Essendo io di corporatura snella e molto agile saltavo per primo. In quella circostanza feci un salto
talmente ben riuscito che raggiunsi la testa del cavallo. Il salto lungo colse di sorpresa il ragazzo
posto alla testa del gruppo il quale, per il duro colpo subito alla schiena, si girò su se stesso e tirò
tutto il seguito per terra, compreso me che stavo in groppa.
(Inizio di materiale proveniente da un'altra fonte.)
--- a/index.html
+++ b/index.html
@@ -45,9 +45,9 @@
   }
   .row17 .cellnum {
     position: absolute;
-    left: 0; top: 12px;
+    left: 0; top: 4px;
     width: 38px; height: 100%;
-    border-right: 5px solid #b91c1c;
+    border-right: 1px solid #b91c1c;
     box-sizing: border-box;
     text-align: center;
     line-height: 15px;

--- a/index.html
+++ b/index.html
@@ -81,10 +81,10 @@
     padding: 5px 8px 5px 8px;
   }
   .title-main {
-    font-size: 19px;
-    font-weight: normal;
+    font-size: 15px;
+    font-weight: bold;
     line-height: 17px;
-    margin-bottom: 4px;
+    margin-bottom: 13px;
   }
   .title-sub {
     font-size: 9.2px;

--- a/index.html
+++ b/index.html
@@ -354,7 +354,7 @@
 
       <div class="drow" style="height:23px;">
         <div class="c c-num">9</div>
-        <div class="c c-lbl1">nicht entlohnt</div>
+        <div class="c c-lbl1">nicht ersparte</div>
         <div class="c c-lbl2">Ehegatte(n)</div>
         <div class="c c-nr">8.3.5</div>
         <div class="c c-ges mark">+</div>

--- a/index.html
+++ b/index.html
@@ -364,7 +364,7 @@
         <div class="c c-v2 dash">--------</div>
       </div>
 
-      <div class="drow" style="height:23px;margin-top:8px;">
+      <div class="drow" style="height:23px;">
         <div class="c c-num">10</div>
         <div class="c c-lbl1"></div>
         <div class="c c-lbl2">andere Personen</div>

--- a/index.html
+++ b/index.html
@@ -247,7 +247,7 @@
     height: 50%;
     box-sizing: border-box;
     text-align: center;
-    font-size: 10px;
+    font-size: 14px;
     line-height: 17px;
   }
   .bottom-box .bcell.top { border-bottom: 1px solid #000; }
La rovinosa caduta mi provocò la
frattura di tibia e perone e 45 giorni di riposo, con la gamba immobilizzata da una pesante
gessatura che arrivava all’inguine.
Mio padre, sciorinando un rosario dei suoi per oltre un’ora di viaggio (tale era la distanza che
separava il mio paese dall’ospedale di Catanzaro), era preoccupato più del mese e mezzo di scuola
che avrei perso e per gli esami alle porte che per l’incidente subito.
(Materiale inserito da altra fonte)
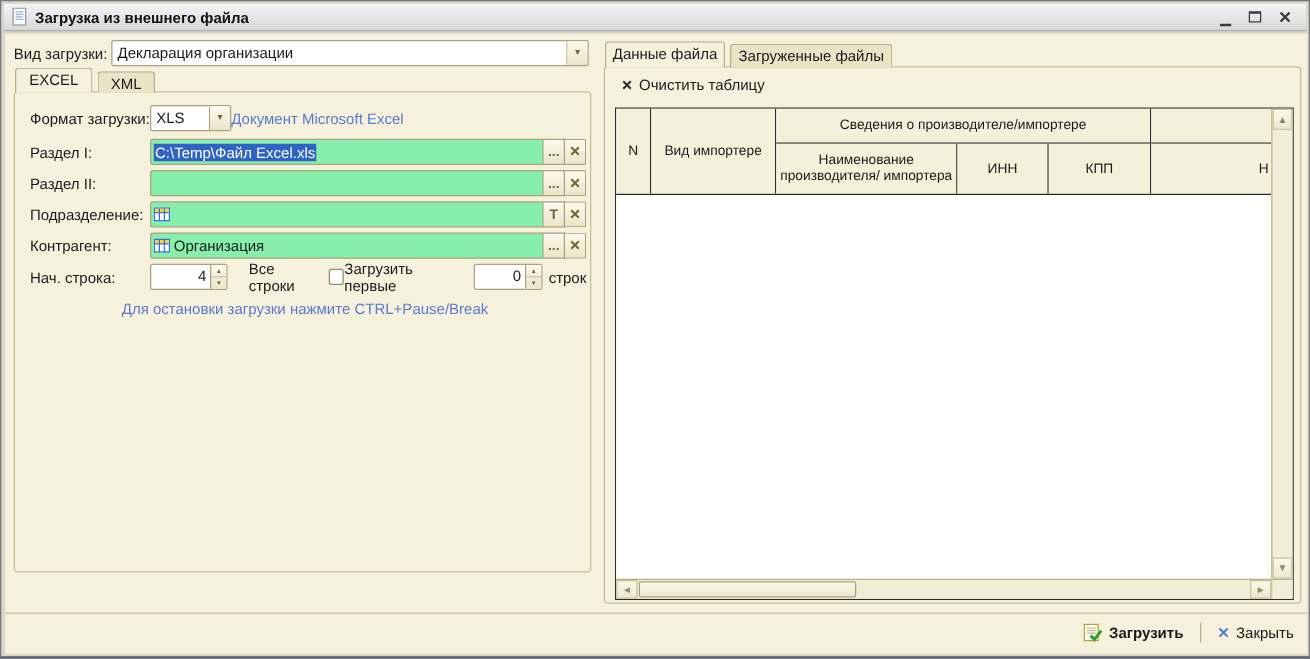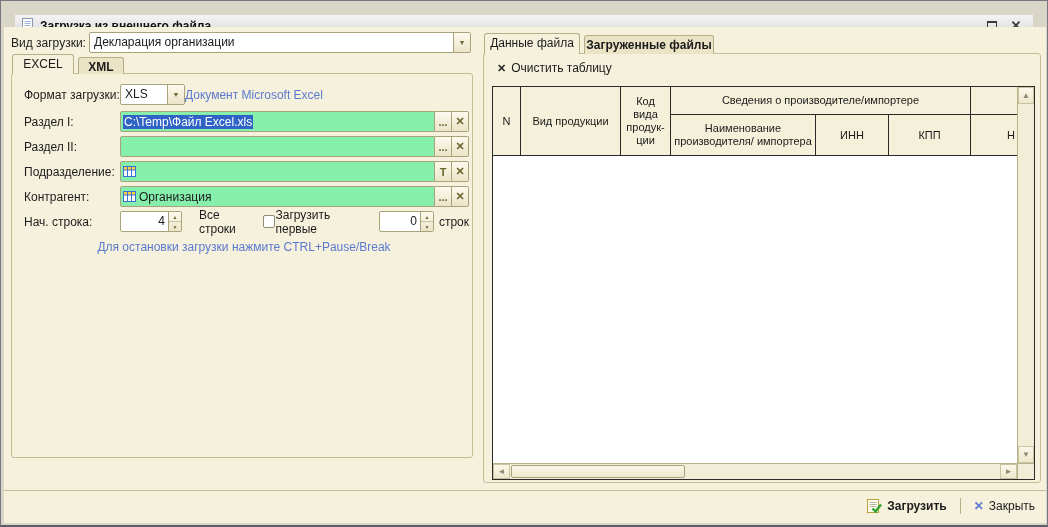--- a/index.html
+++ b/index.html
@@ -4,7 +4,7 @@
 <style>
   * { margin:0; padding:0; box-sizing:border-box; }
   html,body { width:1048px; height:527px; background:#fff; font-family:"Liberation Sans", sans-serif; font-size:12px; color:#1b1b1b; }
-  .frame { position:absolute; left:0; top:0; width:1048px; height:527px; background:#D9D6C8; border:1px solid #76767E; border-bottom:2px solid #5E5E6E; padding:14px; }
+  .frame { position:absolute; left:0; top:0; width:1048px; height:527px; background:#D9D6C8; border:1px solid #76767E; border-bottom:2px solid #5E5E6E; padding:2px; }
   .titlebar { height:22px; background:linear-gradient(#F4F4F4,#D8D8D8); border-bottom:1px solid #ACACAC; display:flex; align-items:center; padding:0 6px; gap:6px; }
   .ttext { font-weight:bold; font-size:12px; color:#111; flex:1; }
   .wctrls { display:flex; align-items:center; gap:10px; padding-right:4px; }

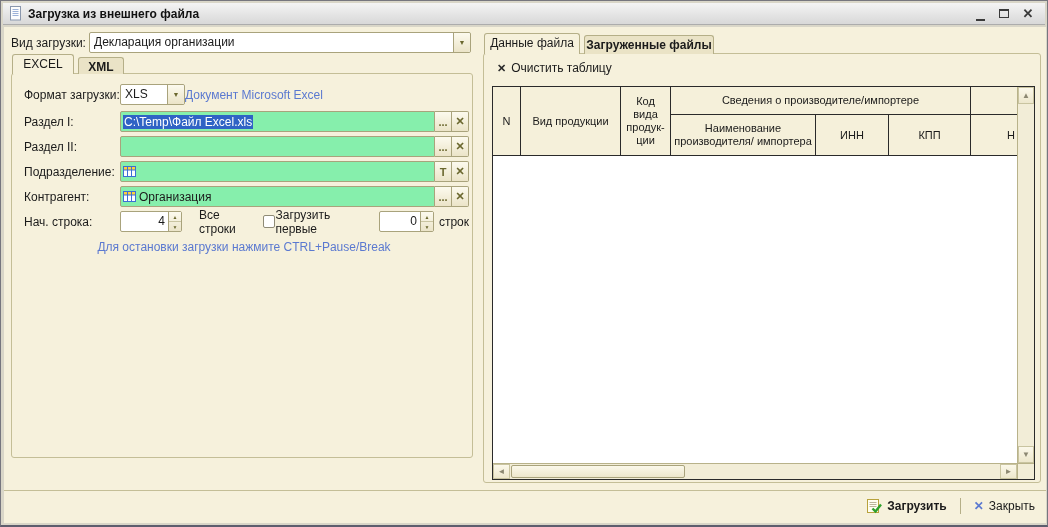--- a/index.html
+++ b/index.html
@@ -38,7 +38,7 @@
   
   .tab { position:absolute; border:1px solid #B5AF88; border-bottom:none; border-radius:3px 3px 0 0; text-align:center; padding-top:2px; z-index:2; }
   .tab.active { background:#F6F1DC;text-align:center; }
-  .tab.inactive { background:#EAE3C6;font-weight:bold; }
+  .tab.inactive { background:#EAE3C6; }
   .panel { position:absolute; background:#F6F1DC; border:1px solid #C4BE97; border-radius:3px; }
 
   

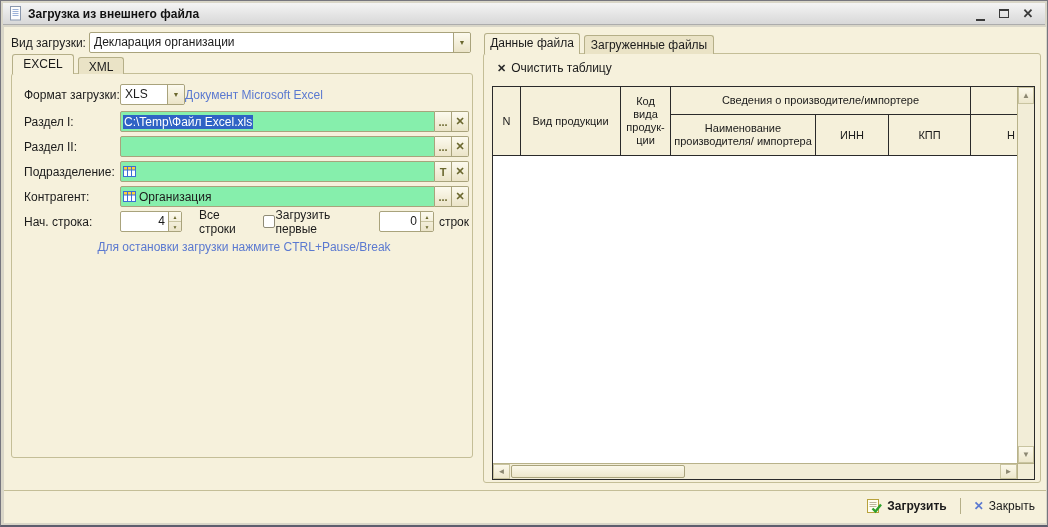--- a/index.html
+++ b/index.html
@@ -227,7 +227,6 @@
           <div class="thead">
             <div class="th" style="width:28px">N</div>
             <div class="th" style="width:100px">Вид продукции</div>
-            <div class="th" style="width:50px">Код вида продук-ции</div>
             <div class="tgroup" style="width:300px">
               <div class="th" style="height:28px;border-bottom:1px solid #2A2A2A">Сведения о производителе/импортере</div>
               <div class="tgrow">

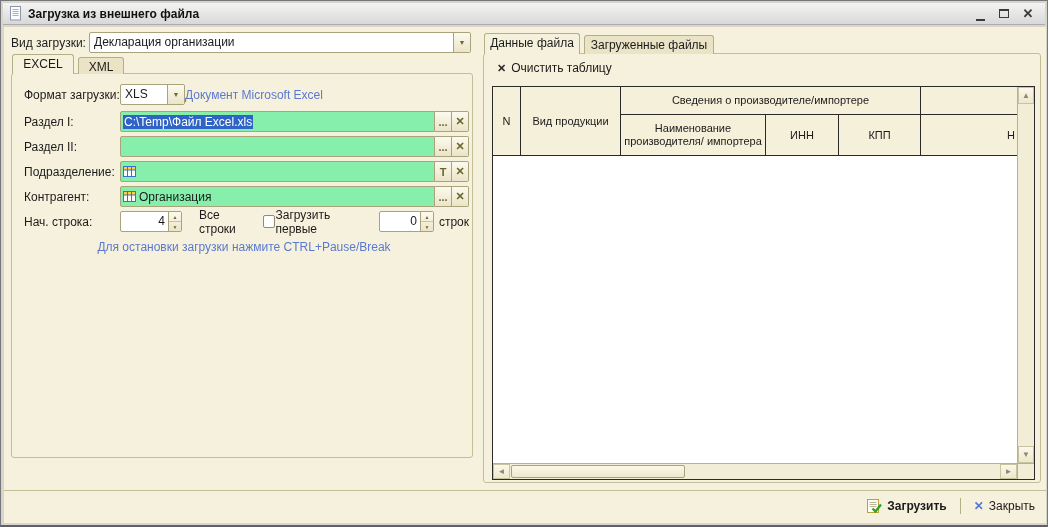--- a/index.html
+++ b/index.html
@@ -226,7 +226,7 @@
         <div class="tcols">
           <div class="thead">
             <div class="th" style="width:28px">N</div>
-            <div class="th" style="width:100px">Вид продукции</div>
+            <div class="th" style="width:100px">Вид импортере</div>
             <div class="tgroup" style="width:300px">
               <div class="th" style="height:28px;border-bottom:1px solid #2A2A2A">Сведения о производителе/импортере</div>
               <div class="tgrow">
La maestra Arcidiacono, dopo il mio rientro dall’ospedale, venne a farmi visita a casa e mi regalò il
libro di Emilio Salgari “La riconquista di Mompracem”. Sarebbe stato quello il testo intorno al
quale ruoterà il mio esame di licenza elementare. Mio padre si tranquillizzò e io scoprii il gusto
della lettura dentro le avventure dei personaggi di Salgari. Durante quei 45 giorni di fermo scrissi
un lungo riassunto e risposi a un formulario di comprensione del racconto portato al colloquio
d’esame finale.
Iniziò, così, grazie all’oculata scelta della maestra Arcidiacono la mia voglia di leggere che è
diventata nel tempo la mia compagna inseparabile durante i fermi di giornata.
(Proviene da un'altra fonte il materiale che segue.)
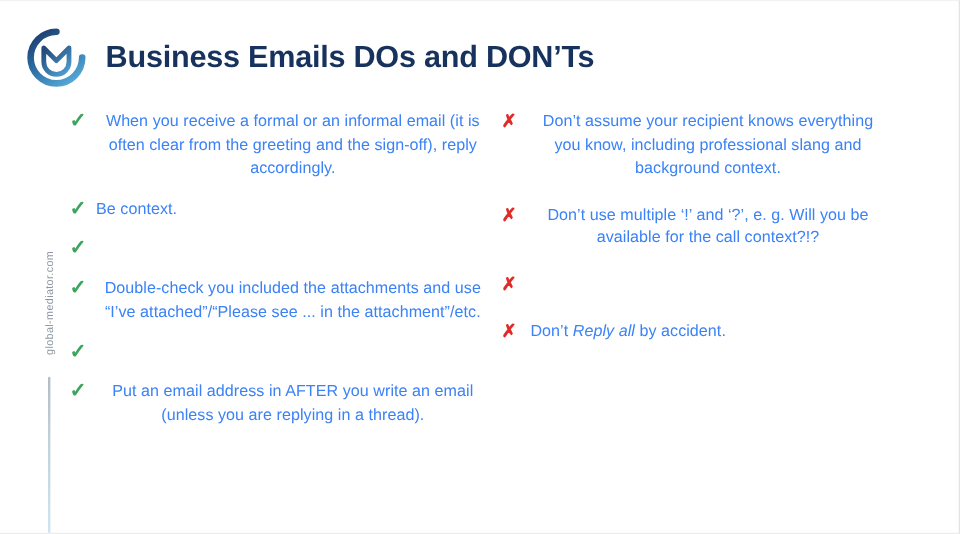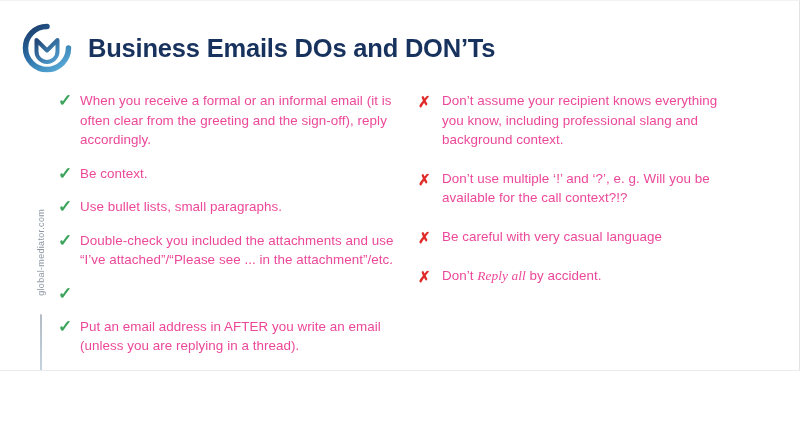--- a/index.html
+++ b/index.html
@@ -18,7 +18,7 @@
   .slide {
     position: relative;
     width: 800px;
-    height: 371px;
+    height: 445px;
     background: #ffffff;
     box-sizing: border-box;
     border-right: 1px solid #e3e3e3;

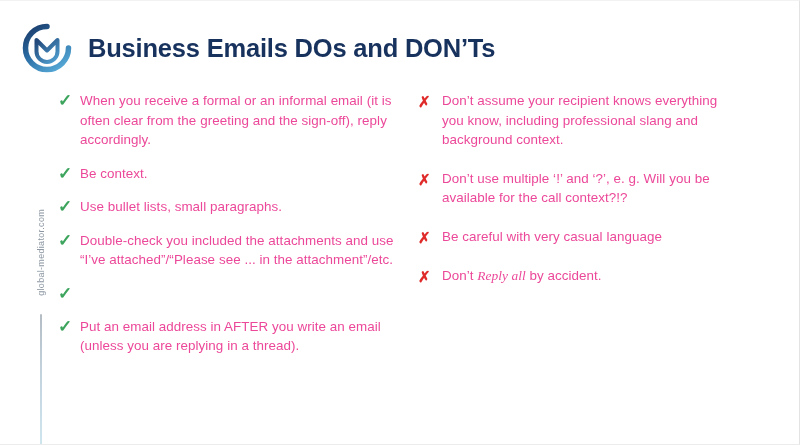--- a/index.html
+++ b/index.html
@@ -116,8 +116,9 @@
   .item-text {
     font-size: 13.4px;
     line-height: 19.5px;
-    color: #ec4899;
+    color: #3b82f6;
     letter-spacing: 0.05px;
+    text-align: center;
   }
   .item-text em { font-style: italic; font-family: Liberation Serif, serif; }
 

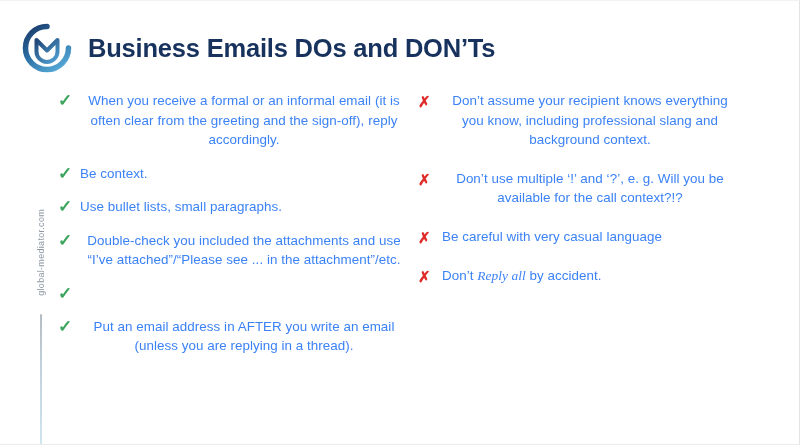--- a/index.html
+++ b/index.html
@@ -175,7 +175,6 @@
 
       <div class="item">
         <span class="mark mark-check">✓</span>
-        <span class="item-text">Use bullet lists, small paragraphs.</span>
       </div>
 
       <div class="item">

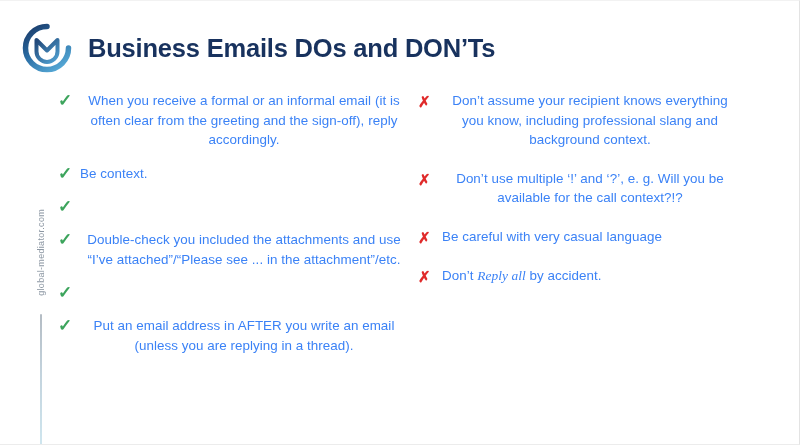--- a/index.html
+++ b/index.html
@@ -207,7 +207,6 @@
 
       <div class="item">
         <span class="mark mark-cross">✗</span>
-        <span class="item-text">Be careful with very casual language</span>
       </div>
 
       <div class="item">

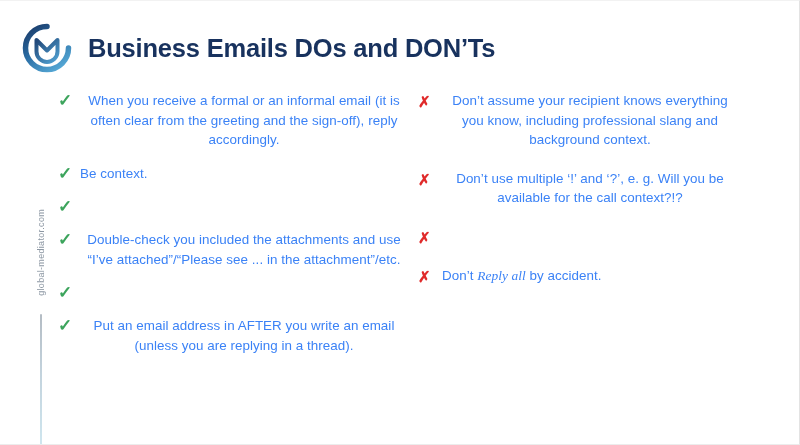--- a/index.html
+++ b/index.html
@@ -120,7 +120,7 @@
     letter-spacing: 0.05px;
     text-align: center;
   }
-  .item-text em { font-style: italic; font-family: Liberation Serif, serif; }
+  .item-text em { font-style: italic; }
 
   
   .col-dos .mark   { margin-right: 2px; }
Ricordo con affetto e riconoscenza la ventenne maestre siciliana Arcidiacono, mia maestra solo
per un anno nella scuola elementare, della quale sarei in grado, pur non disponendo di fotografia,
di descrivere minuziosamente i tratti della persona e il suo gesticolare. Peccato non ricordi il
nome! Ma il suo insegnamento è una traccia, un pungolo che avverto ancora.